PROBLEM: Copy the listing below exactly. Pictures stay out of it.

EXERCISE INPUT:
···

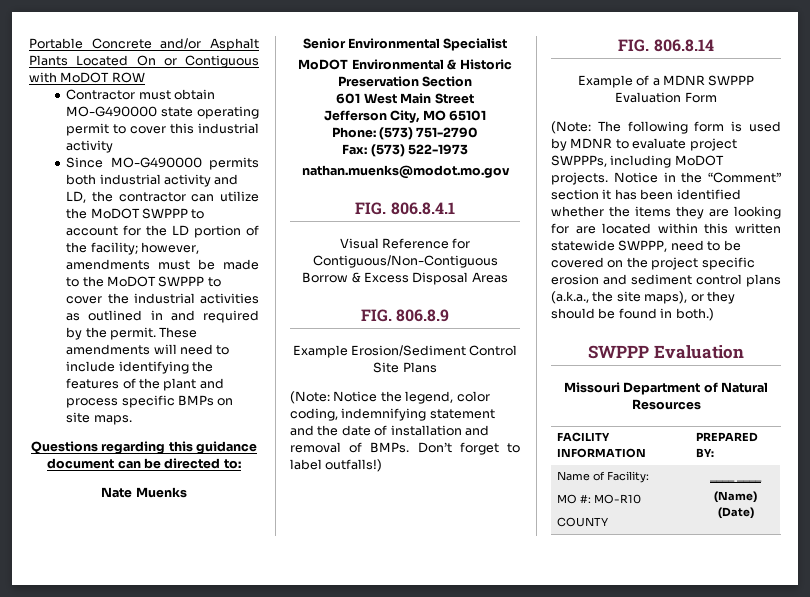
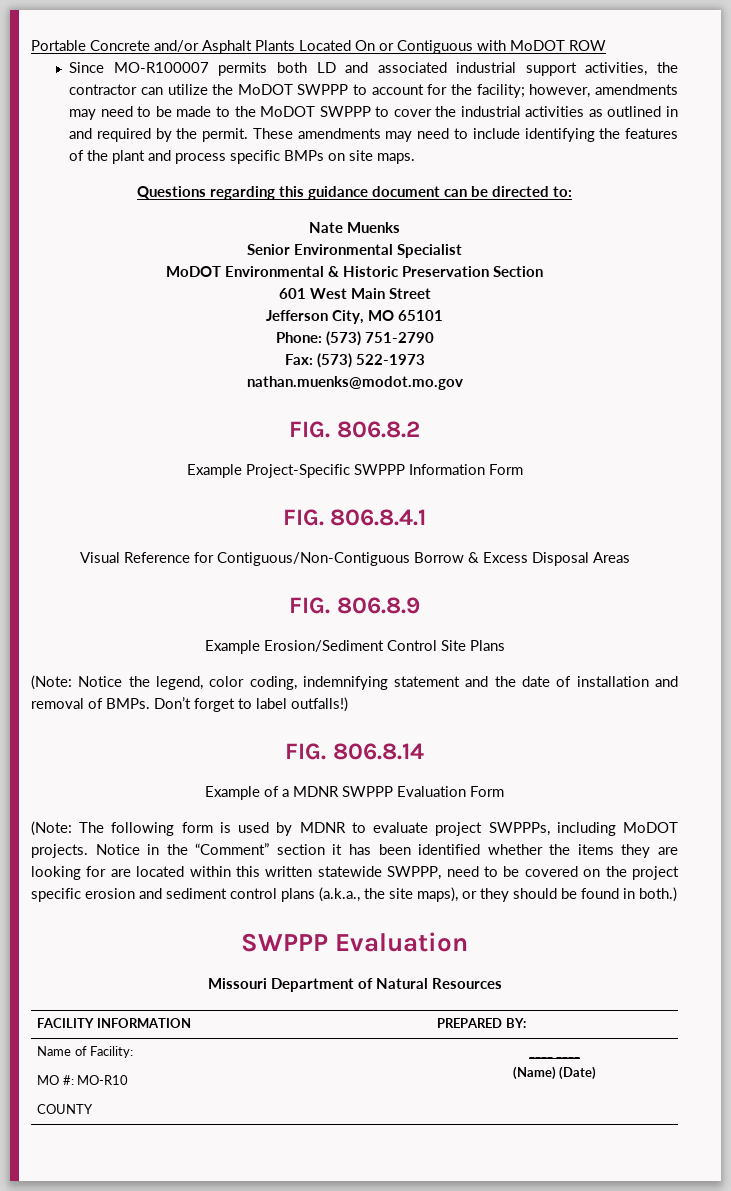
- Contractor must obtain MO-G490000 state operating permit to cover this industrial activity
- Since MO-G490000 permits both industrial activity and LD, the contractor can utilize the MoDOT SWPPP to account for the LD portion of the facility; however, amendments must be made to the MoDOT SWPPP to cover the industrial activities as outlined in and required by the permit.
+ Since MO-R100007 permits both LD and associated industrial support activities, the contractor can utilize the MoDOT SWPPP to account for the facility; however, amendments may need to be made to the MoDOT SWPPP to cover the industrial activities as outlined in and required by the permit.
- These amendments will need to include identifying the features of the plant and process specific BMPs on site maps.
+ These amendments may need to include identifying the features of the plant and process specific BMPs on site maps.
+ FIG. 806.8.2
+ Example Project-Specific SWPPP Information Form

···

OUTPUT OF THE EXERCISE:
- Contractor must obtain MO-G490000 state operating permit to cover this industrial activity
- Since MO-G490000 permits both industrial activity and LD, the contractor can utilize the MoDOT SWPPP to account for the LD portion of the facility; however, amendments must be made to the MoDOT SWPPP to cover the industrial activities as outlined in and required by the permit.
+ Since MO-R100007 permits both LD and associated industrial support activities, the contractor can utilize the MoDOT SWPPP to account for the facility; however, amendments may need to be made to the MoDOT SWPPP to cover the industrial activities as outlined in and required by the permit.
- These amendments will need to include identifying the features of the plant and process specific BMPs on site maps.
+ These amendments may need to include identifying the features of the plant and process specific BMPs on site maps.
+ FIG. 806.8.2
+ Example Project-Specific SWPPP Information Form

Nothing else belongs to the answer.